Given this, it’s useful to be able to specify the conversion bit encoding strategy on a per-adSource basis, rather than per-adDestination basis, since the encoding can be tweaked to align with the specific marketing activity. For a given adDestination, 1) Facebook’s best representation of a purchase in that 12-bit form may not be the same as Google’s, and b) either may independently vary over time. This is a given with the legacy API. I want to make sure it will carry through to the modern JS API. (Or understand why it won’t.)

Ease of Updates

While useful, this per-adSource strategy also gets complicated quickly. Marketers are not developers. Deciding a bit encoding strategy is not their core competency, neither is making code changes to support it. And as soon as a developer needs to be looped into a marketing activity, you have a lot of losers and real no winners. It’s pure process overhead. Marketers can’t get their campaigns out quickly. Developers are randomized by experimental marketing tweaks. Users receive no increase in privacy.

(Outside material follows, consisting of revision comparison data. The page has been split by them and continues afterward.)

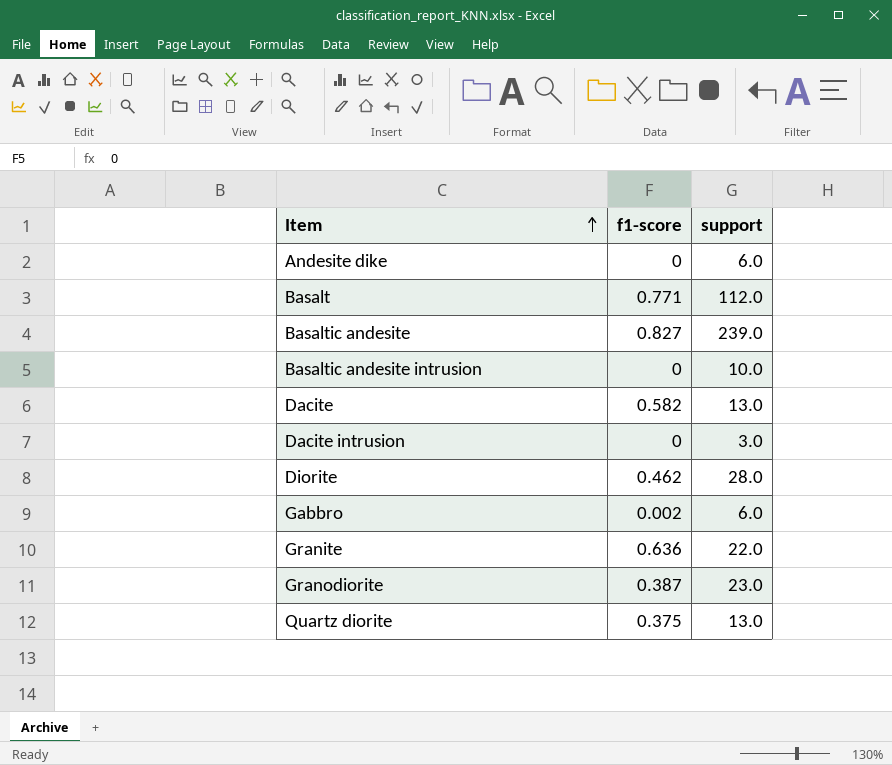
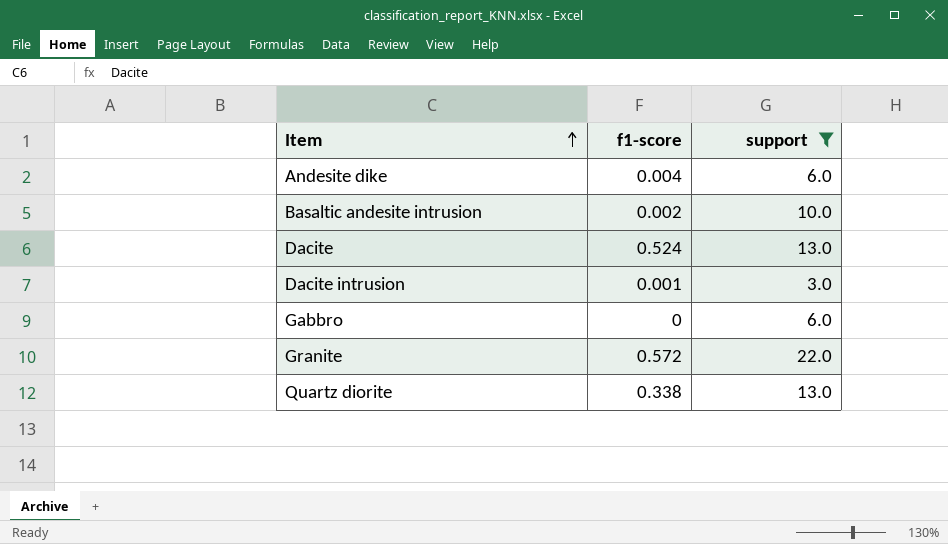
filter: none -> support <= 22.0
Andesite dike | f1-score: 0 -> 0.004
Basaltic andesite intrusion | f1-score: 0 -> 0.002
Dacite | f1-score: 0.582 -> 0.524
Dacite intrusion | f1-score: 0 -> 0.001
Gabbro | f1-score: 0.002 -> 0
Granite | f1-score: 0.636 -> 0.572
Quartz diorite | f1-score: 0.375 -> 0.338

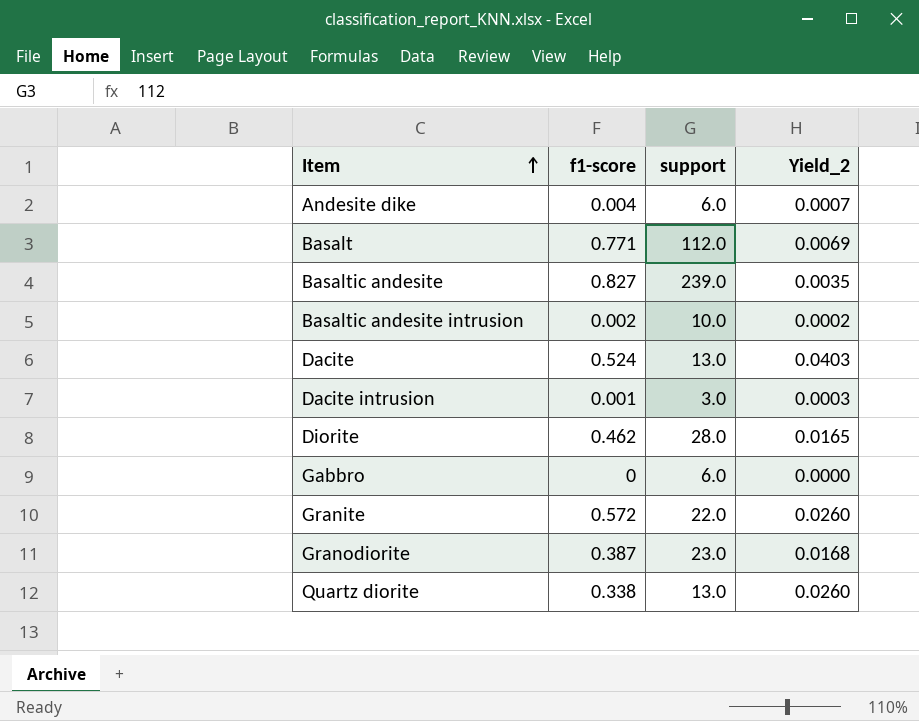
filter: support <= 22.0 -> none
column Yield_2 | formula: none -> [f1-score] / [support]

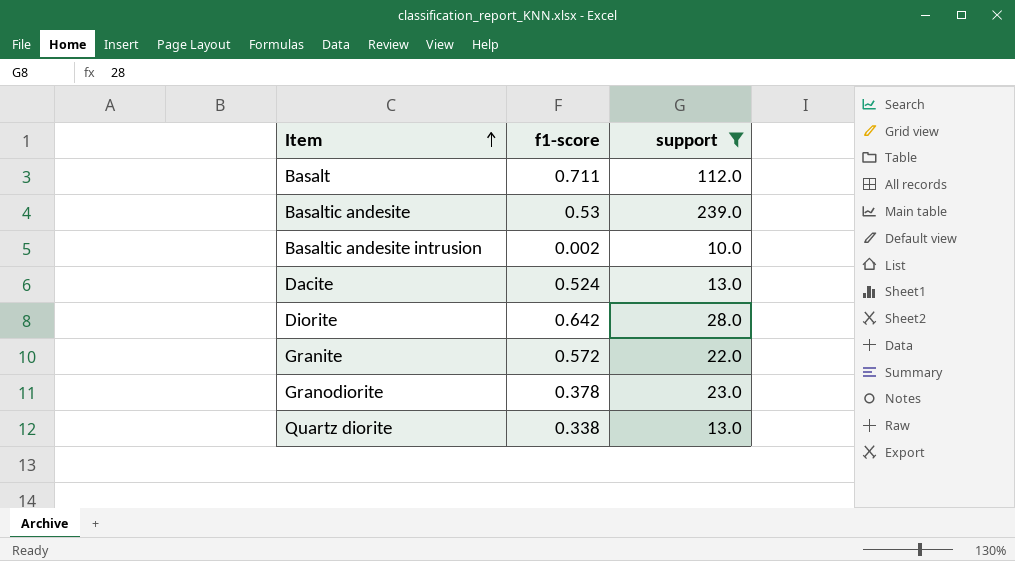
filter: none -> support >= 10.0
column Yield_2 | formula: [f1-score] / [support] -> none
Basalt | f1-score: 0.771 -> 0.711
Basaltic andesite | f1-score: 0.827 -> 0.53
Diorite | f1-score: 0.462 -> 0.642
Granodiorite | f1-score: 0.387 -> 0.378

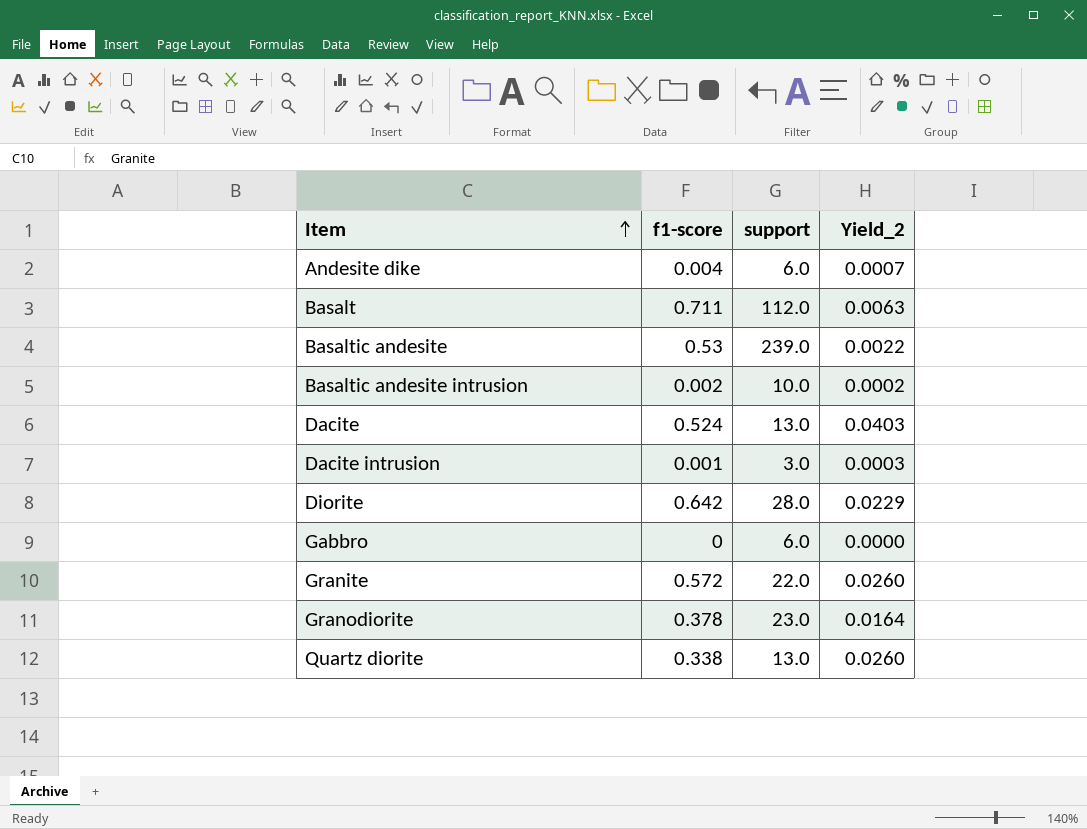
filter: support >= 10.0 -> none
column Yield_2 | formula: none -> [f1-score] / [support]

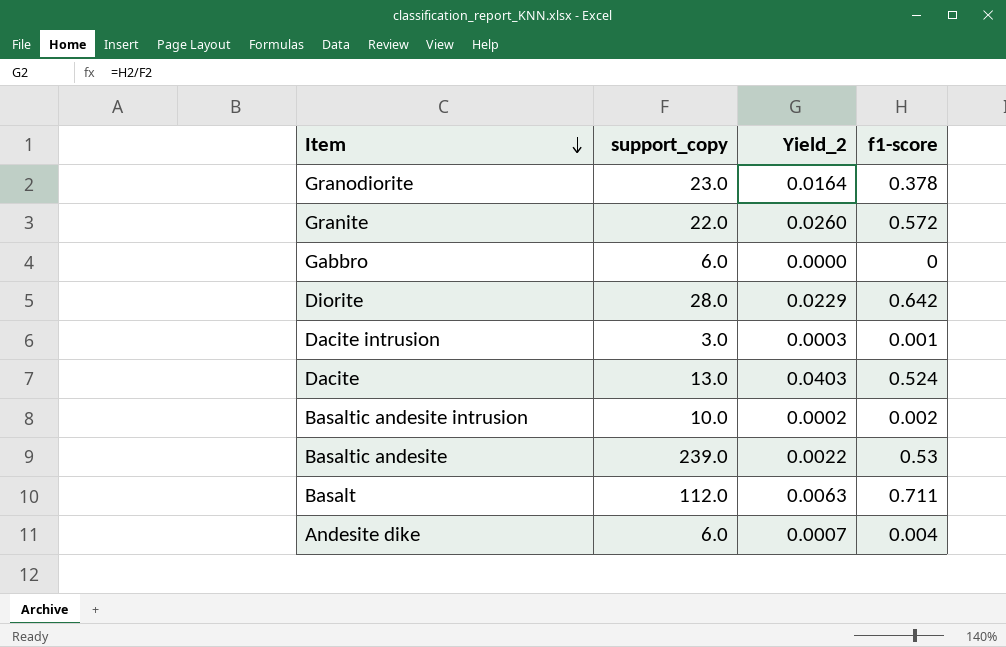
row order: Item ascending -> Item descending
column name: support -> support_copy
column f1-score | position: 2 -> 4
row Quartz diorite: 0.338 | 13.0 | 0.0260 -> none

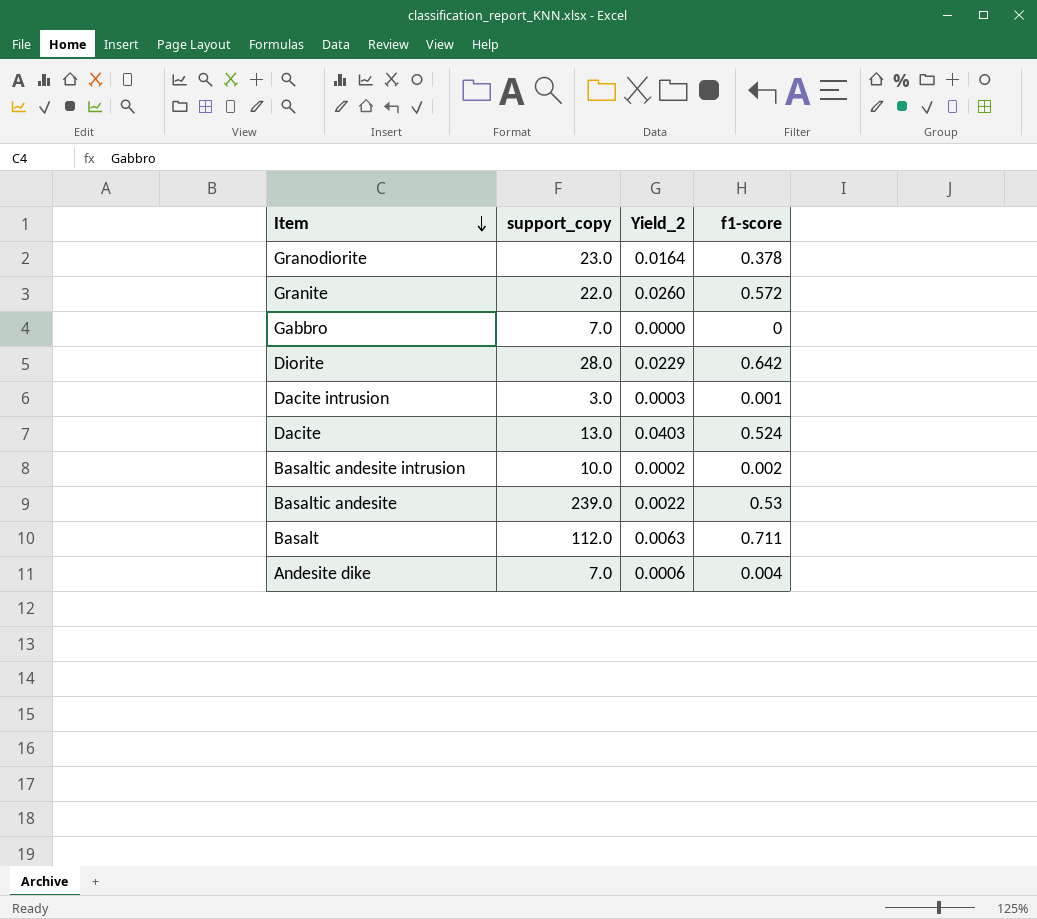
Gabbro | support_copy: 6.0 -> 7.0
Andesite dike | support_copy: 6.0 -> 7.0
Andesite dike | Yield_2: 0.0007 -> 0.0006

By delegating this to a 3rd party, Facebook can remove complexity for advertisers while meeting PCMs stated goals. Again, this is a given with the legacy API.

Ease of Migration

Signaling a conversion and thus spending any pending ad clicks should be under the true first party's control. Thus, I'd like to specify the modern triggering API so that browsers are allowed to restrict calls to it to the true first party. … I don't think we're exploring restrictions on data flow so that a third-party would not be able to supply the bits for the conversion ID. That's an interesting idea but it's not being considered right now. However, allowing a browser to say that only scripts from shop.example are allowed to trigger conversions on shop.example is on the table.

Does this sentiment apply to the call stack initiator, the immediate caller, or the entire call stack? For example, can the call stack be 1P -> 3P -> API? Or does it need to be 1P -> 1P -> … -> API?

You can imagine Facebook’s existing fbevents.js being repurposed as a protocol adaptor for PCM. Millions of websites currently have 1P annotations of fbq(‘track’, ‘Purchase’), which calls the 3P fbevents script to make today’s legacy pixel call. This script could instead call the JS API directly, without the legacy pixel call, i.e., 1P -> 3P -> Modern API.

This helps reduce the number of events lost due to network connections closing at the point of navigation, brings us into closer alignment with PCM’s long-term goals, and helps us move a whole bunch of users over to PCM’s ‘modern’ API in one cutover without requiring many thousands of advertisers update their websites.

But this only works if 1P won’t be a hard requirement. Is the thinking that this restriction is something a site would signal to a browser via a CSP-like mechanism (like JS Membranes)? Or is this a browser-only decision?

masegraye commented 4 years ago

@johnwilander Any early thoughts/feedback on my Ease of Migration section? Is the intent for the modern API spec to say, "browsers may let site owners require 1st party access only" or "browsers may require 1st party access only?"